[Opening Data for processing section]

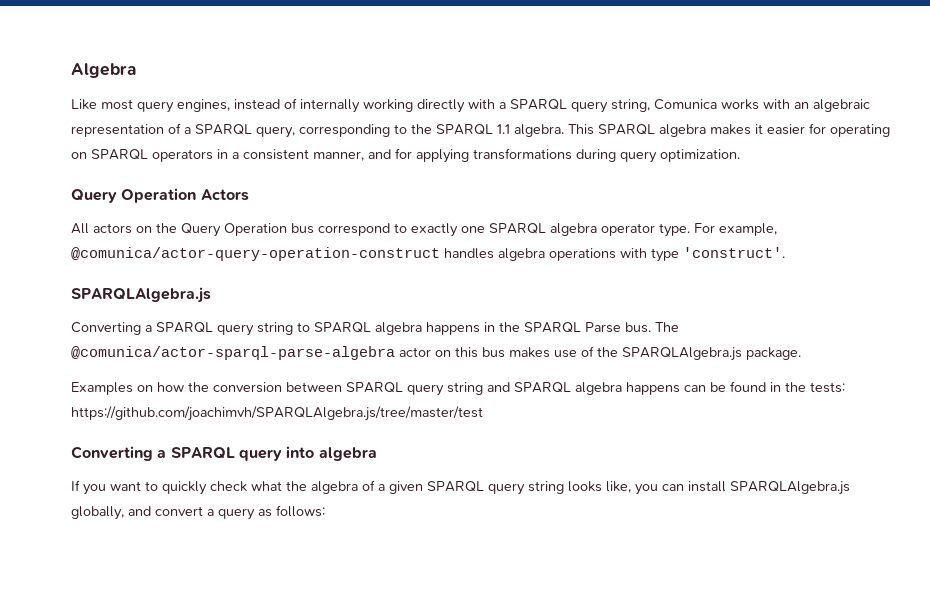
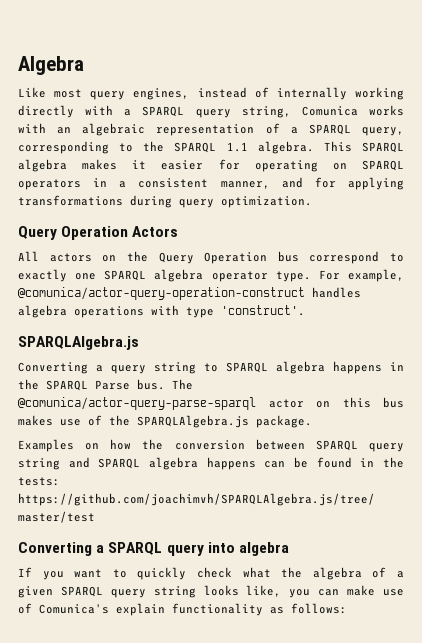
[156,322,213,333] SPARQL -> (103, 368) none
[71,346,395,360] @comunica/actor-sparql-parse-algebra -> [18,397,256,410] @comunica/actor-query-parse-sparql
[688,481,850,495] [71,506,255,520] install SPARQLAlgebra.js globally, and convert a query -> [347,585,405,596] [18,603,263,616] make use of Comunica's explain functionality

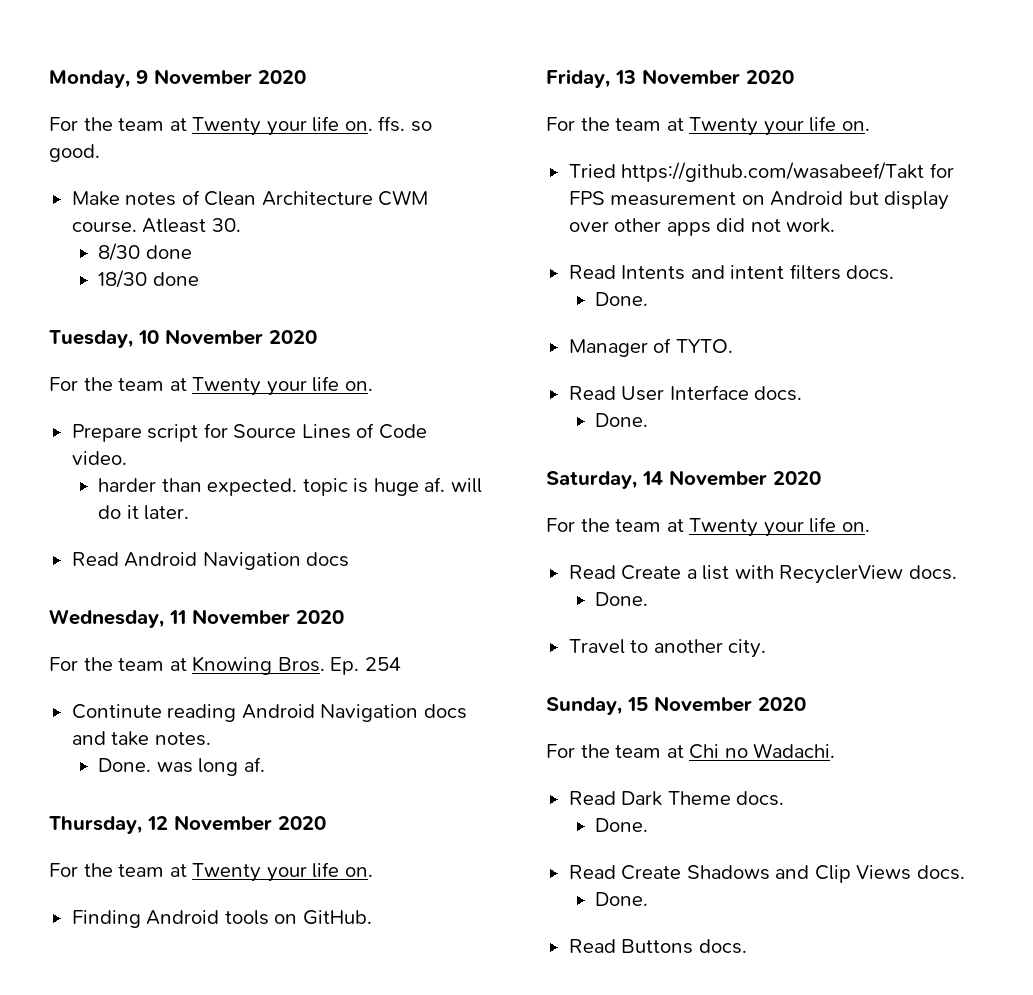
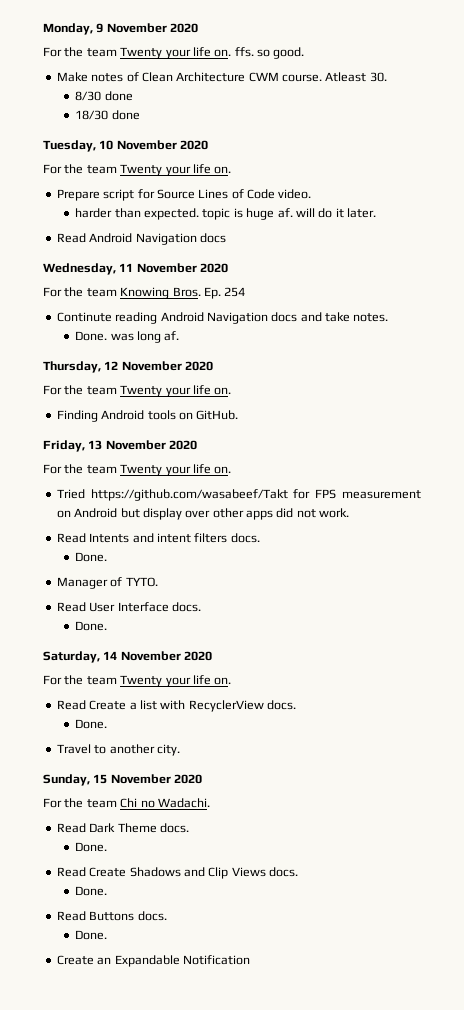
[169,118,187,131] at -> (117, 52) none
[169,378,187,391] at -> (117, 169) none
[169,658,187,671] at -> (117, 292) none
[169,864,187,877] at -> (117, 390) none
[666,118,684,131] at -> (117, 469) none
[666,519,684,532] at -> (117, 680) none
[666,745,684,758] at -> (117, 803) none
(747, 946) none -> [75,930,108,940] [56,955,250,967] // Done. // Create an Expandable Notification

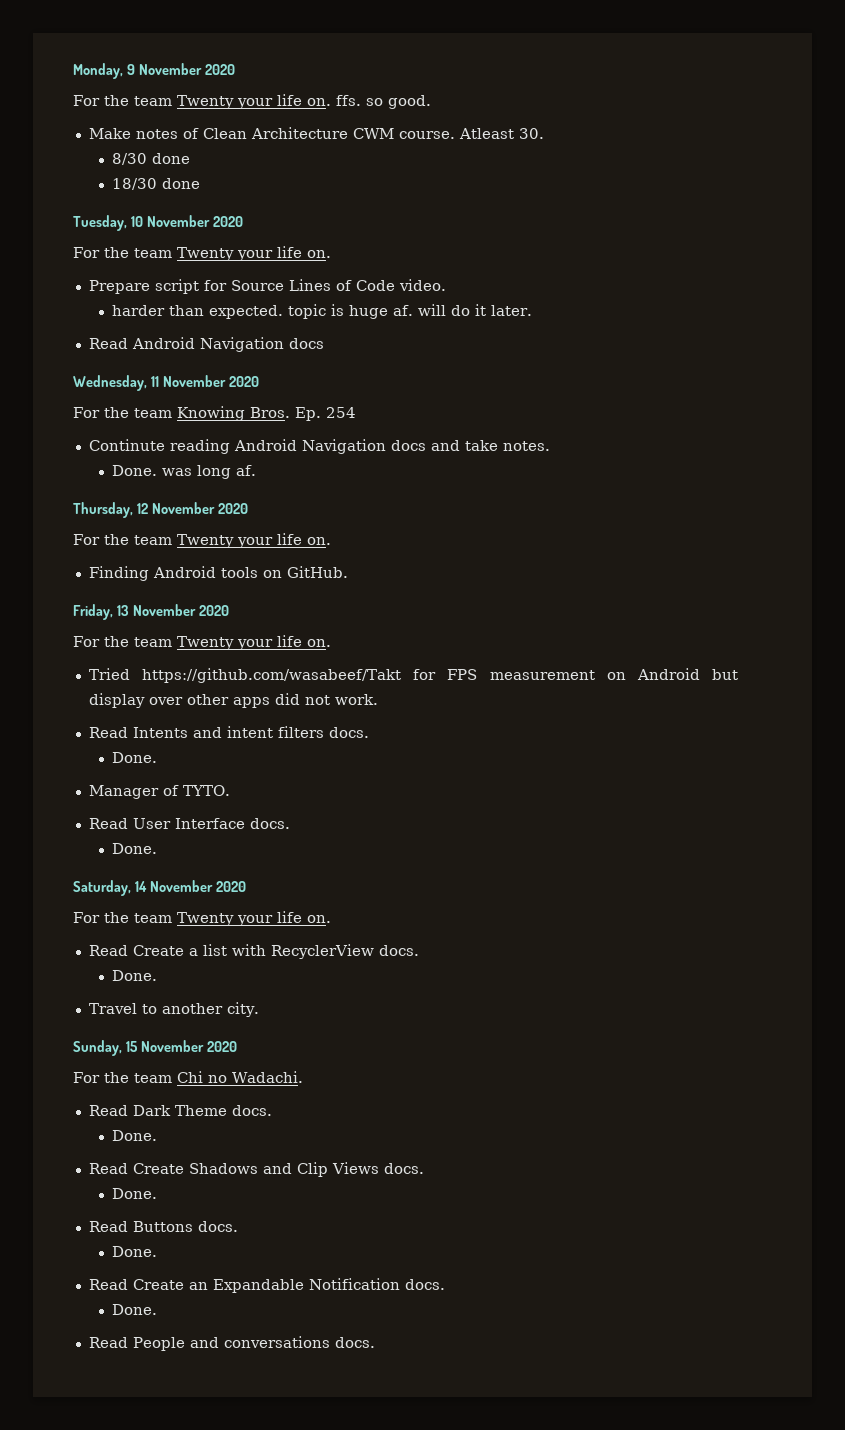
(108, 935) none -> [88,1279,128,1290] Read
(250, 960) none -> [404,1279,445,1290] [111,1304,157,1315] [88,1336,375,1351] docs. // Done. // Read People and conversations docs.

[Closing Data for processing section]

- Task goal -
Between and including the line with "[71,346,395,360] @comunica/actor-sparql-parse-algebra ->" and the line with "[169,378,187,391] at -> (117, 169) none", repeat every line exactly as it appears above, with pictures left out.

- Problem solution -
[71,346,395,360] @comunica/actor-sparql-parse-algebra -> [18,397,256,410] @comunica/actor-query-parse-sparql
[688,481,850,495] [71,506,255,520] install SPARQLAlgebra.js globally, and convert a query -> [347,585,405,596] [18,603,263,616] make use of Comunica's explain functionality

[169,118,187,131] at -> (117, 52) none
[169,378,187,391] at -> (117, 169) none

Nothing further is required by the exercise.